Data provided:

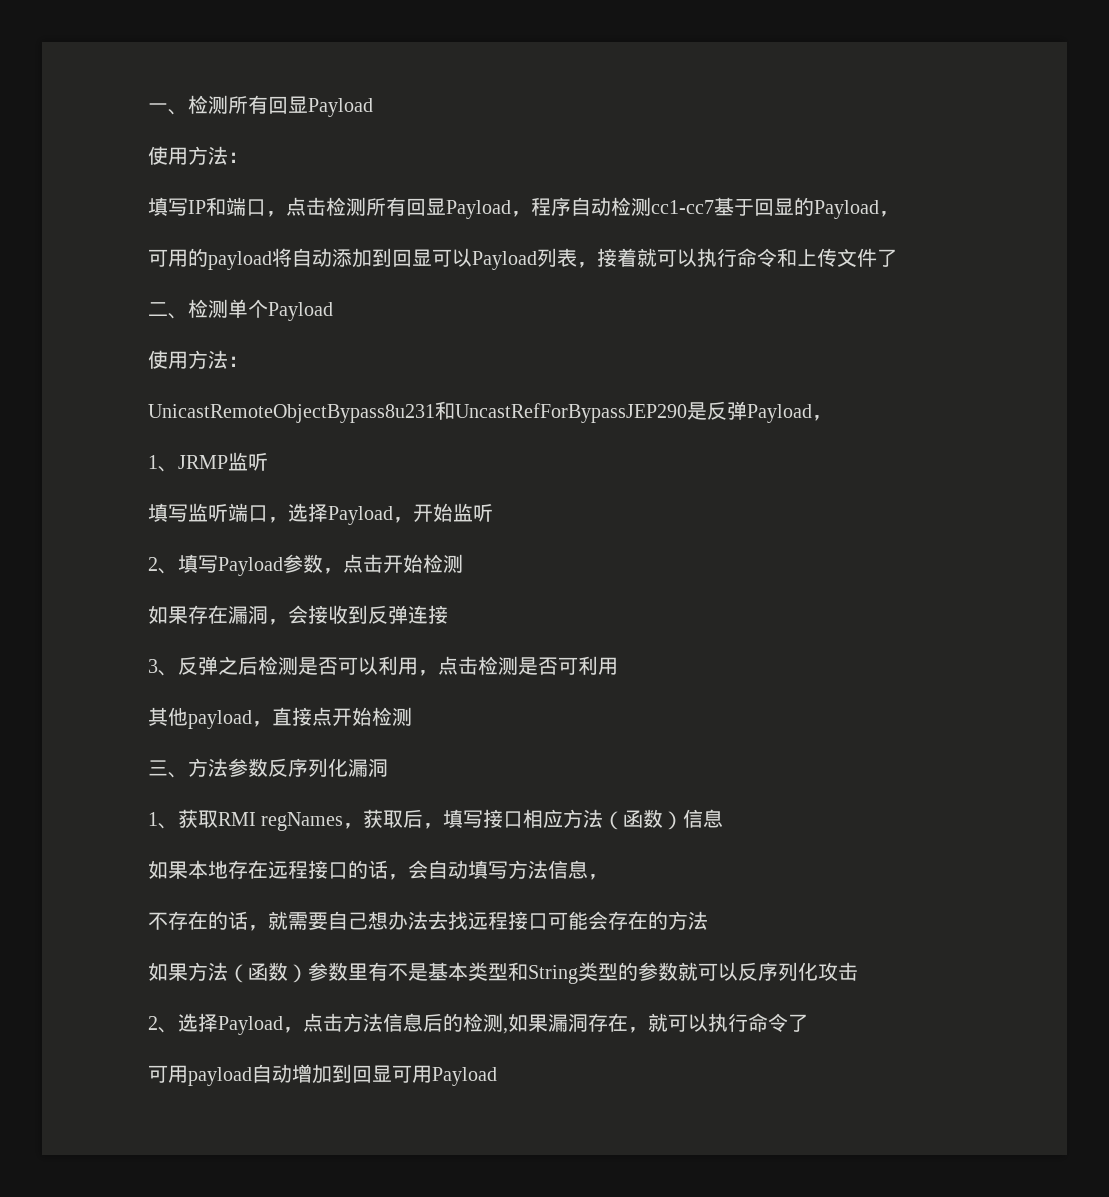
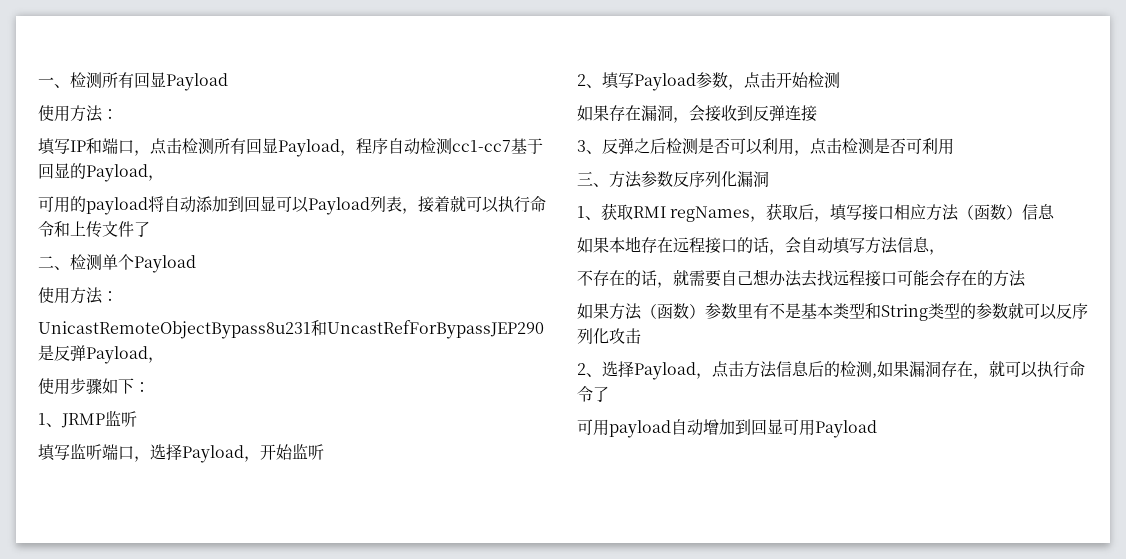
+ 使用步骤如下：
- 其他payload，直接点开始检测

==

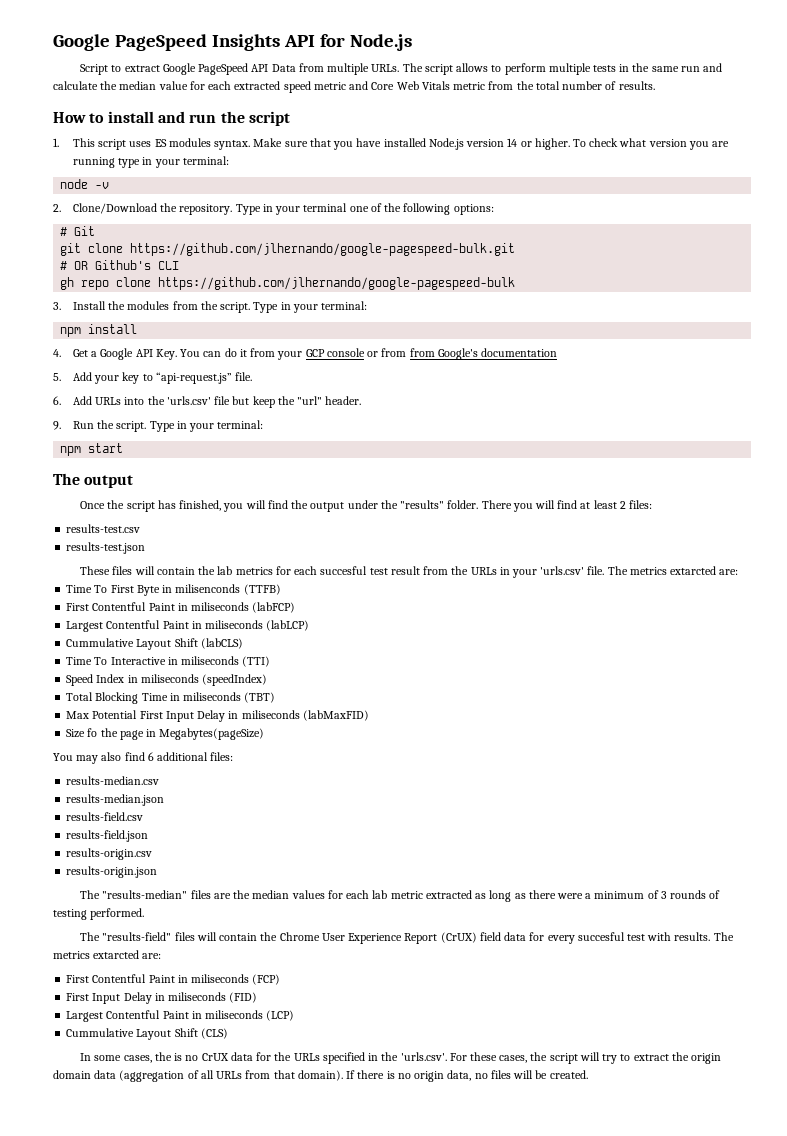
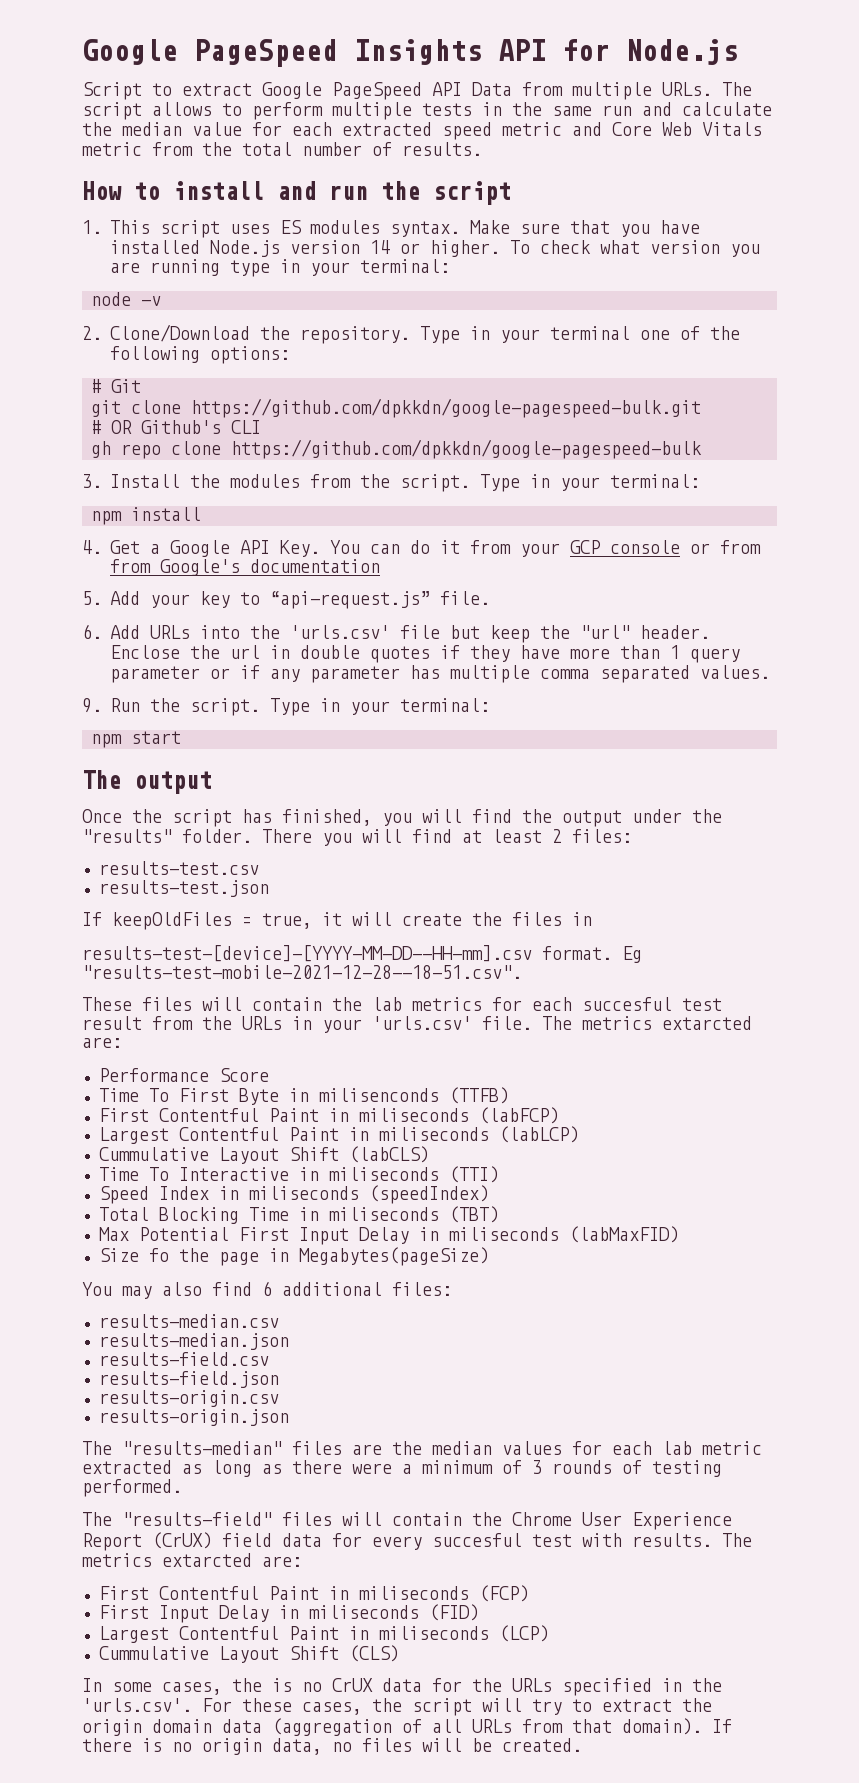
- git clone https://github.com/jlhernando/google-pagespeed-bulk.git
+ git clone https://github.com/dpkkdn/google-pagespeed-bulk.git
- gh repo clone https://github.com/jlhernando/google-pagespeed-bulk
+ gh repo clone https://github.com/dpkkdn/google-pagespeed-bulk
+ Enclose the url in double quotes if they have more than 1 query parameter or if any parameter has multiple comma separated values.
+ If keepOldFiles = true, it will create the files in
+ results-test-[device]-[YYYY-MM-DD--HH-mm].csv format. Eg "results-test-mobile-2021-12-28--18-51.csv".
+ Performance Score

...

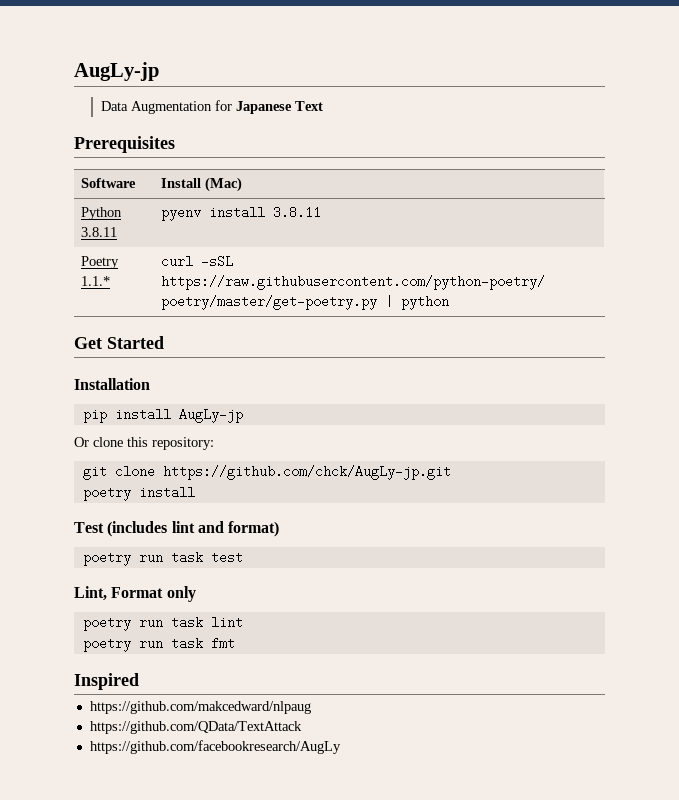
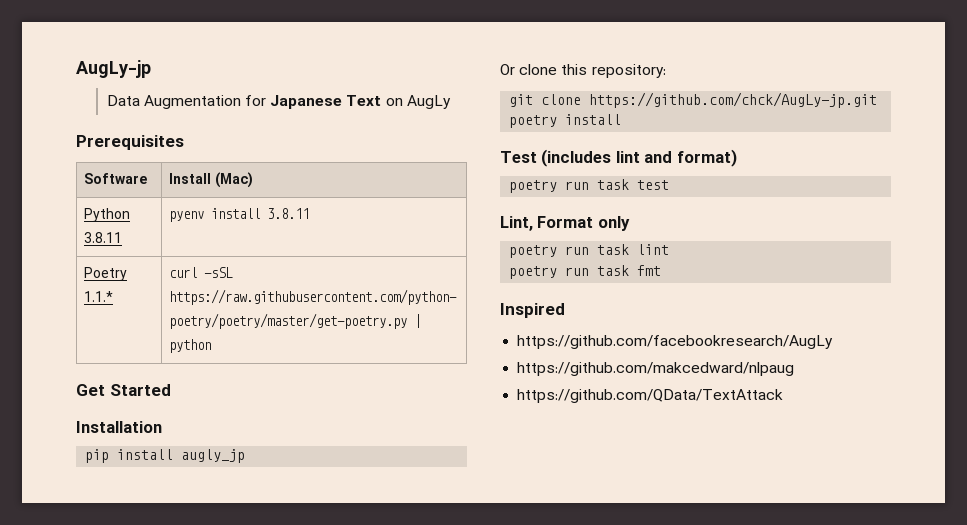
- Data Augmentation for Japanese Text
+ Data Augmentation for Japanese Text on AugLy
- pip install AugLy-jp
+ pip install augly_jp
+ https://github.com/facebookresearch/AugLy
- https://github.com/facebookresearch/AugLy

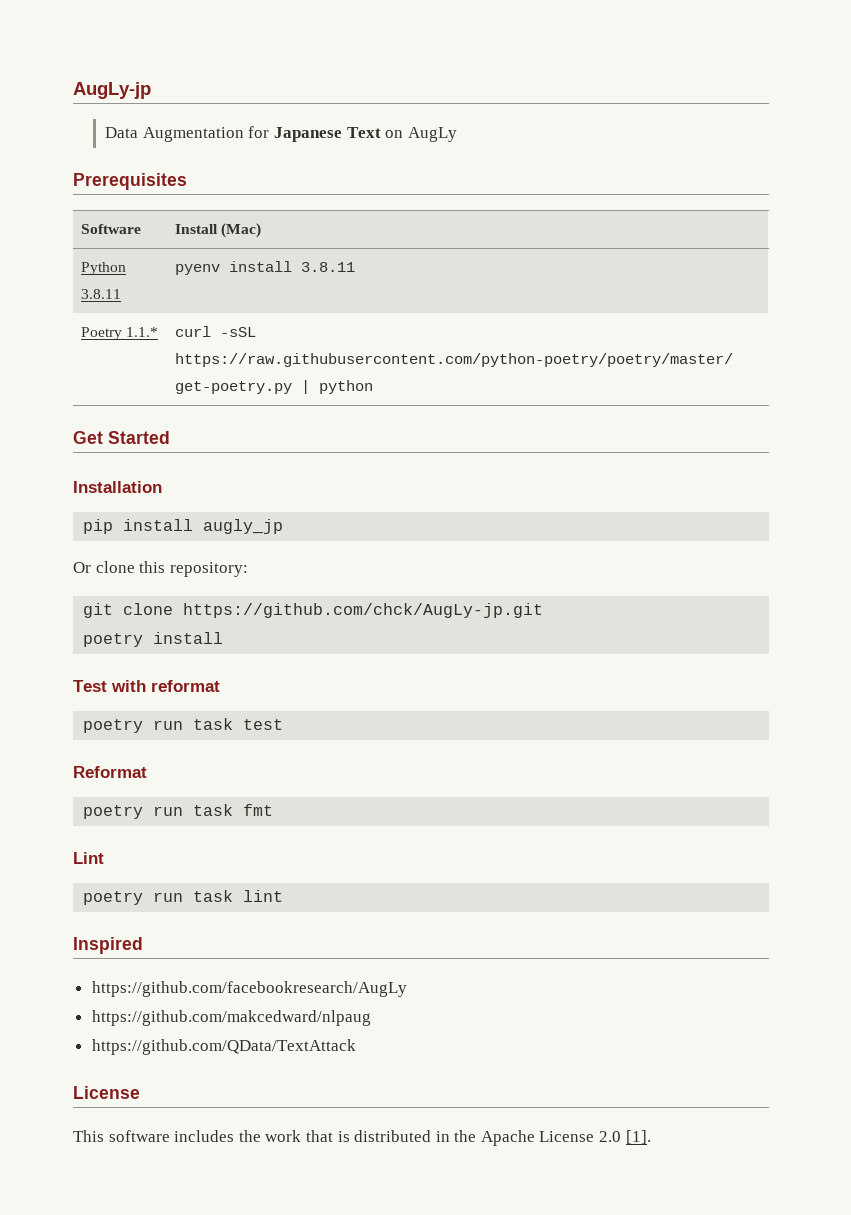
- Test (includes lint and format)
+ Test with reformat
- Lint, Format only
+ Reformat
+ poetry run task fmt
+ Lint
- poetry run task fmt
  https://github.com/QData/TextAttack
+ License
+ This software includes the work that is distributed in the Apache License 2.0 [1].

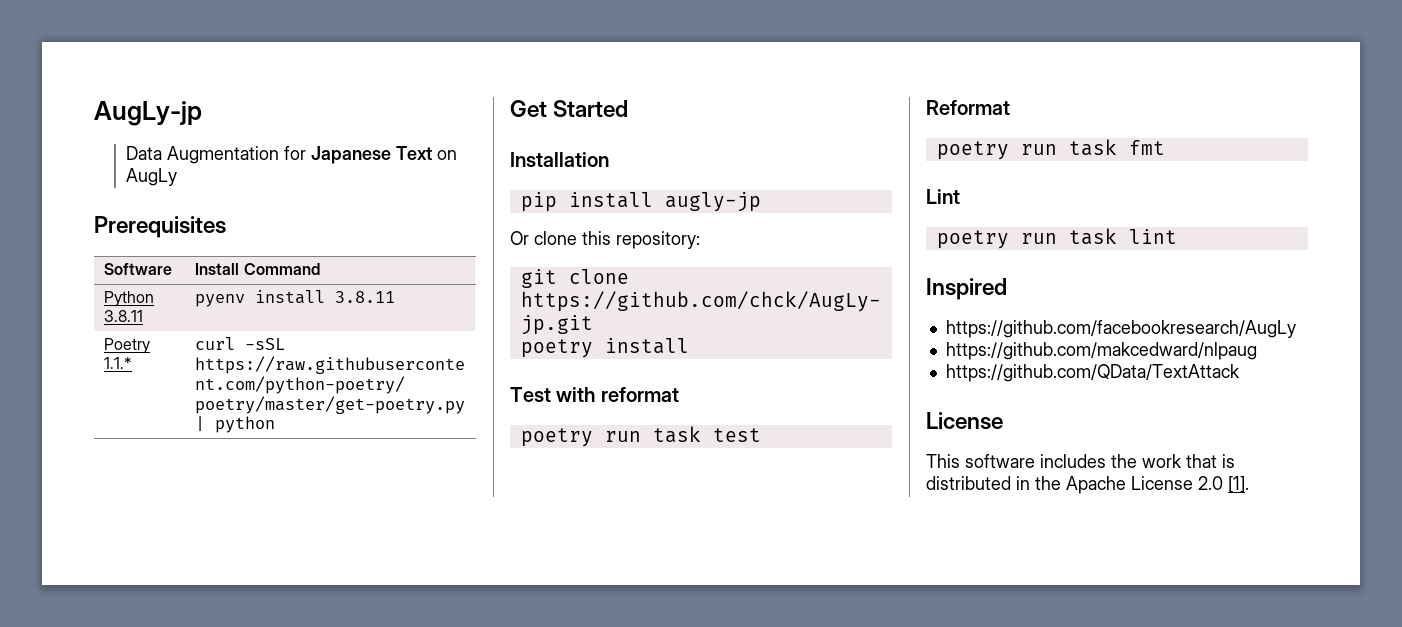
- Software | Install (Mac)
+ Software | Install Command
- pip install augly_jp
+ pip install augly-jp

Problem details:
Number of lines above containing the word "License": state it and add nothing else.

Result:
2